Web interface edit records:
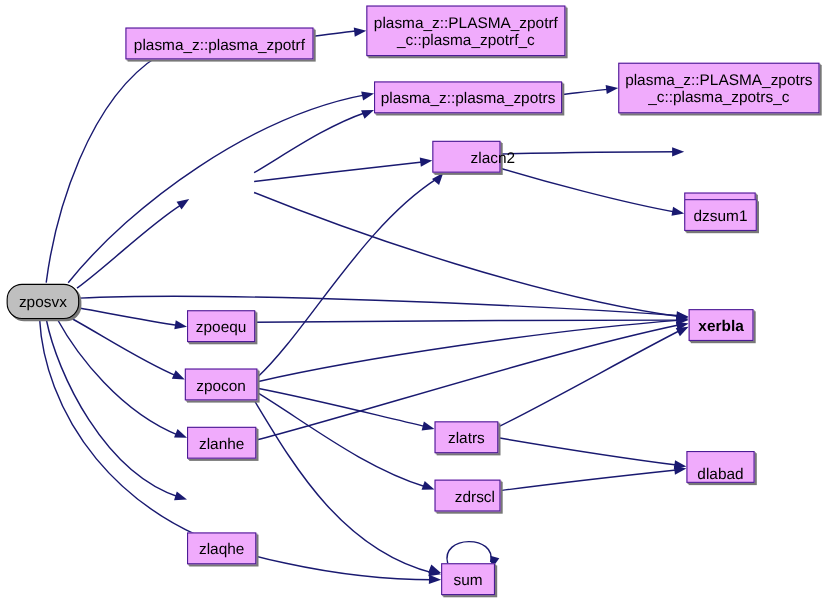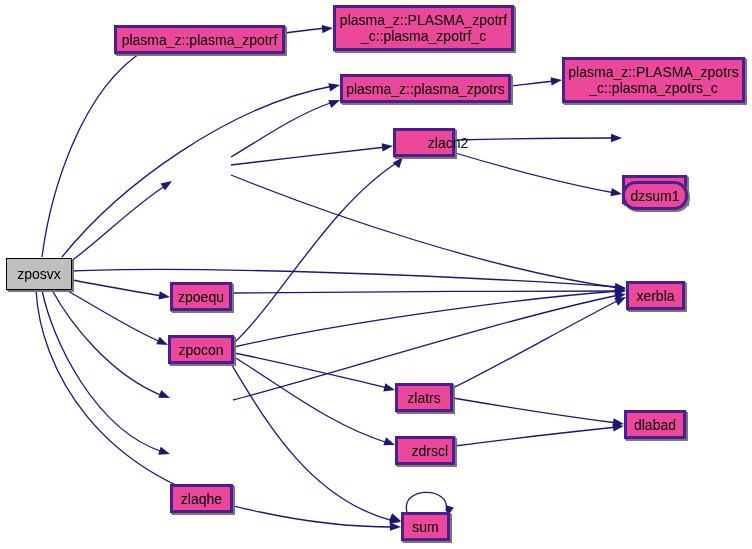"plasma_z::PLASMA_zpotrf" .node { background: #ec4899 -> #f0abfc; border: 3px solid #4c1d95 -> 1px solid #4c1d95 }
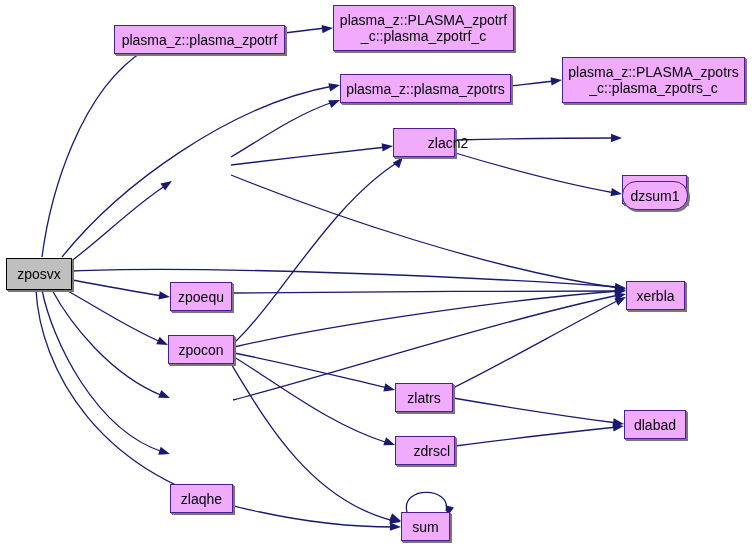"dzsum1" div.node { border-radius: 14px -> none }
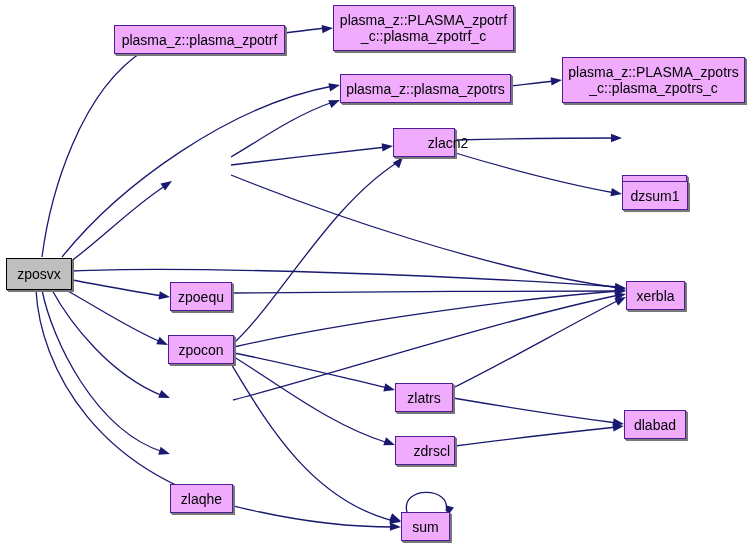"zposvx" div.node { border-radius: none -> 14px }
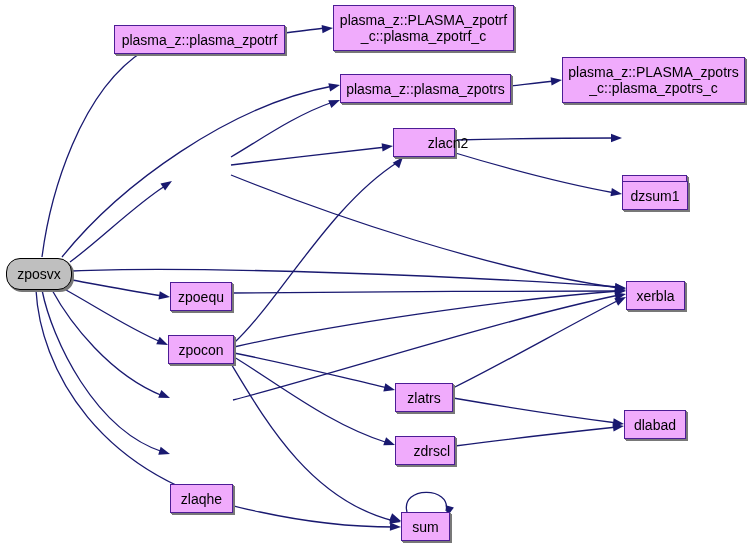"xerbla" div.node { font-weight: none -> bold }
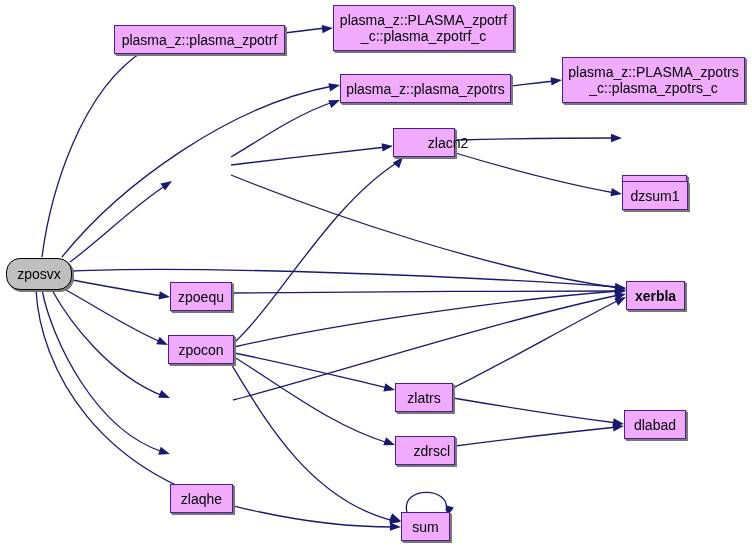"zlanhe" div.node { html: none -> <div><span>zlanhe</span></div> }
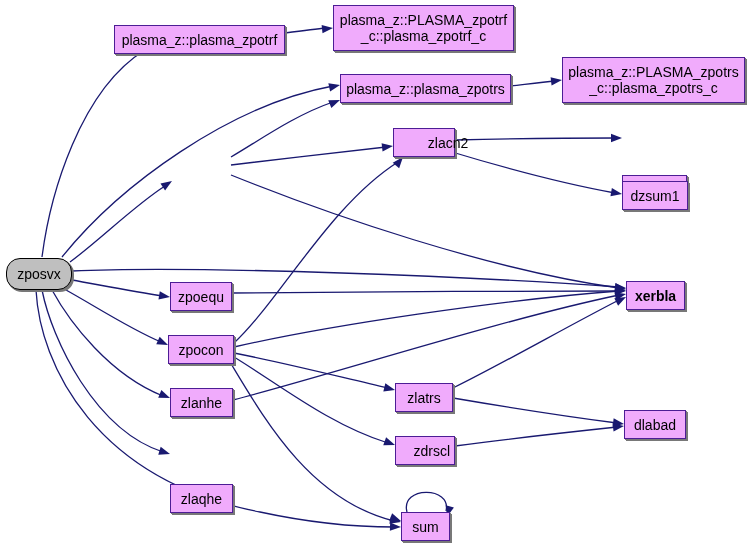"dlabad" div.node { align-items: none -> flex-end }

PROBLEM DETAILS. A verbatim reproduction of each entry is expected, with every picture omitted.

EXERCISE RESULT.
"plasma_z::PLASMA_zpotrf" .node { background: #ec4899 -> #f0abfc; border: 3px solid #4c1d95 -> 1px solid #4c1d95 }
"dzsum1" div.node { border-radius: 14px -> none }
"zposvx" div.node { border-radius: none -> 14px }
"xerbla" div.node { font-weight: none -> bold }
"zlanhe" div.node { html: none -> <div><span>zlanhe</span></div> }
"dlabad" div.node { align-items: none -> flex-end }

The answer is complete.